— Supplied data —
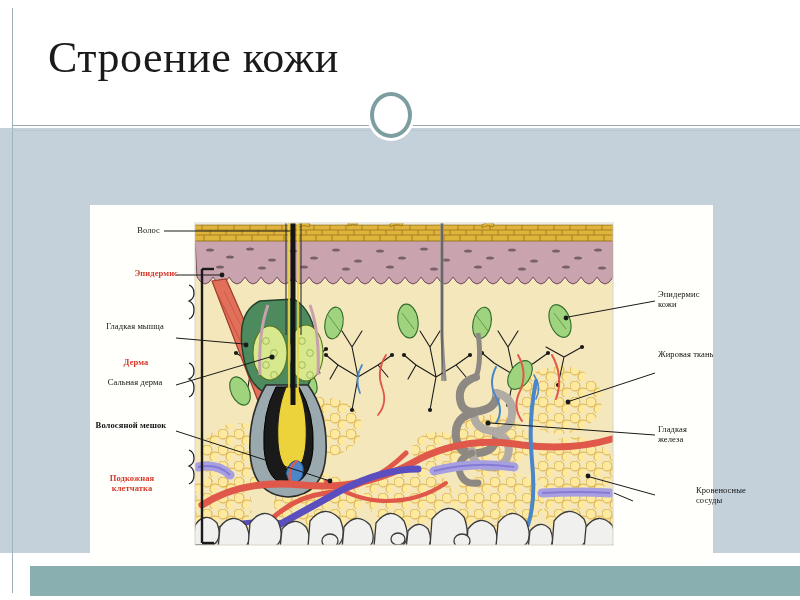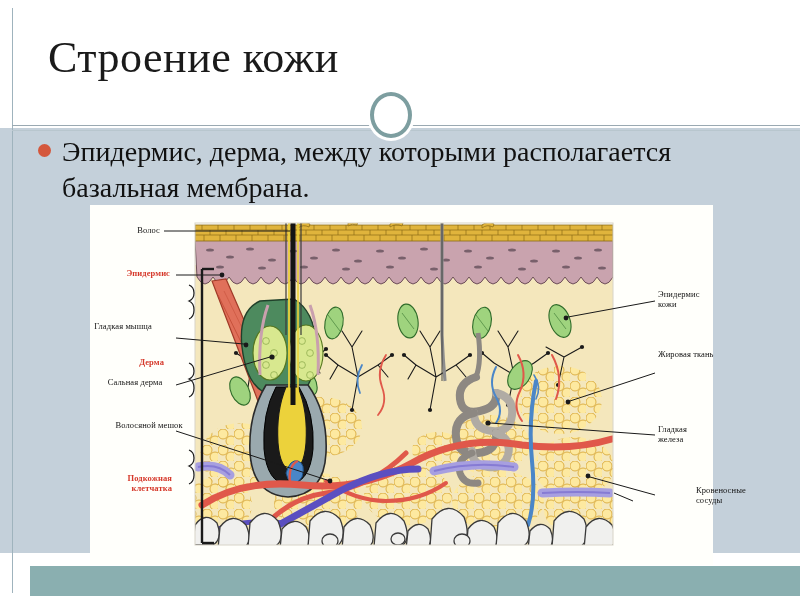"Эпидермис, дерма, между которыми" div.bullet-row { html: <div> <div></div> <div>Эпидермис, дерма, между которыми располагается базальная мембрана.</div> </div> -> none }
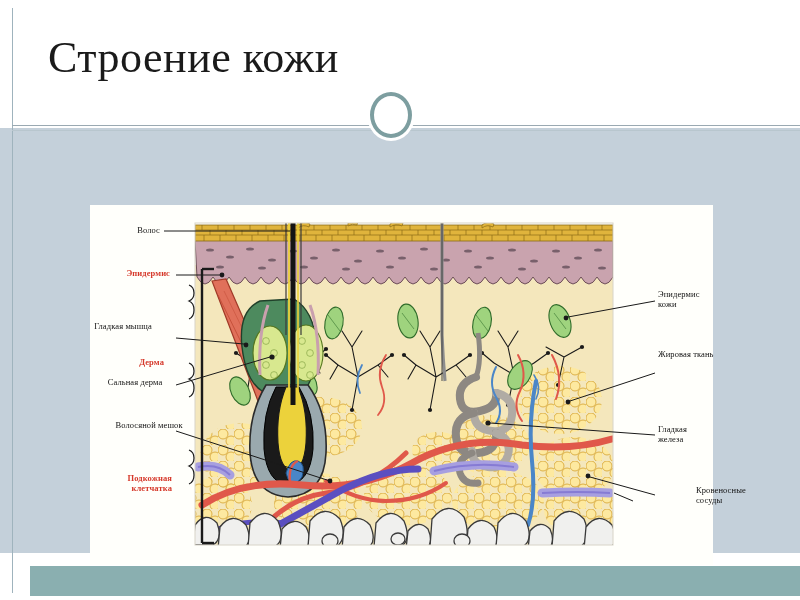"Эпидермис" div.lbl { left: 4px -> 12px }
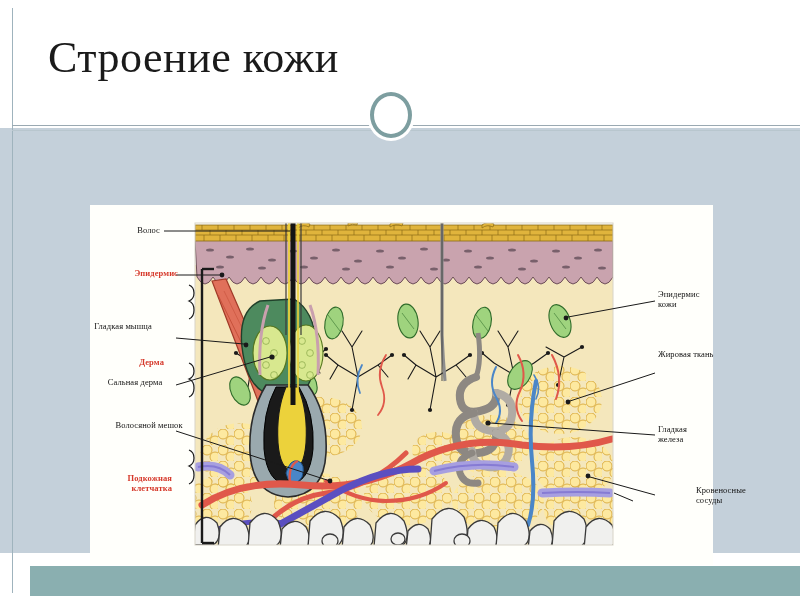"Гладкая мышца" div.lbl { left: 0 -> 12px }
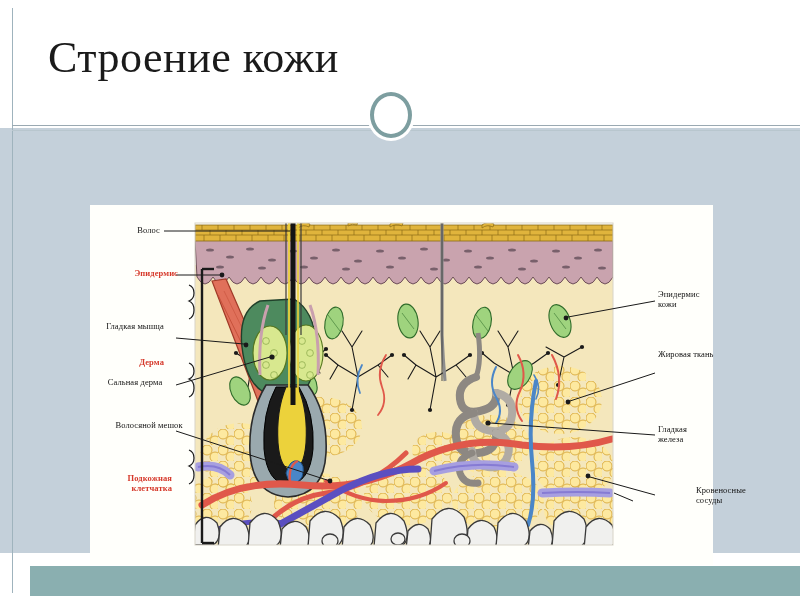"Дерма" .lbl.red { text-align: right -> none }
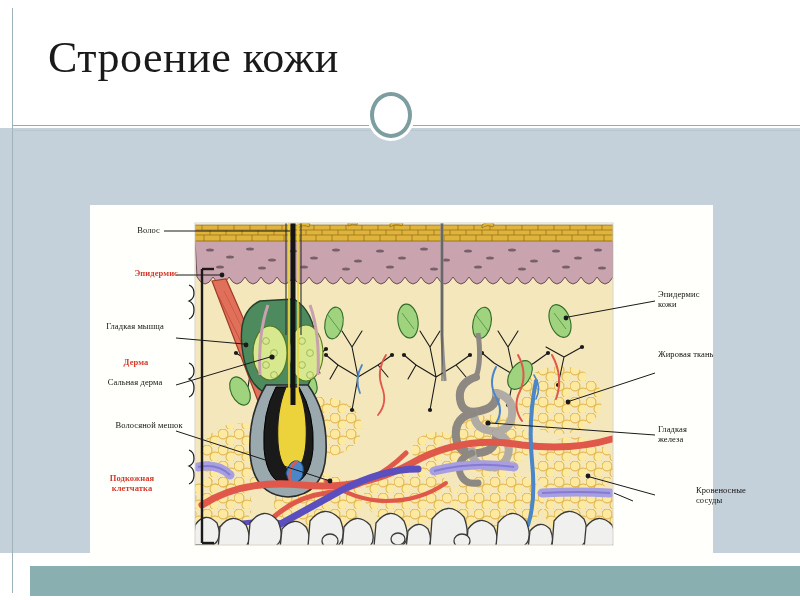"Волосяной мешок" div.lbl { font-weight: none -> bold; left: 22px -> 4px }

— What you need to do —
Pictures aside, reproduce all of the material above without alteration.

— Answer space —
"Эпидермис, дерма, между которыми" div.bullet-row { html: <div> <div></div> <div>Эпидермис, дерма, между которыми располагается базальная мембрана.</div> </div> -> none }
"Эпидермис" div.lbl { left: 4px -> 12px }
"Гладкая мышца" div.lbl { left: 0 -> 12px }
"Дерма" .lbl.red { text-align: right -> none }
"Волосяной мешок" div.lbl { font-weight: none -> bold; left: 22px -> 4px }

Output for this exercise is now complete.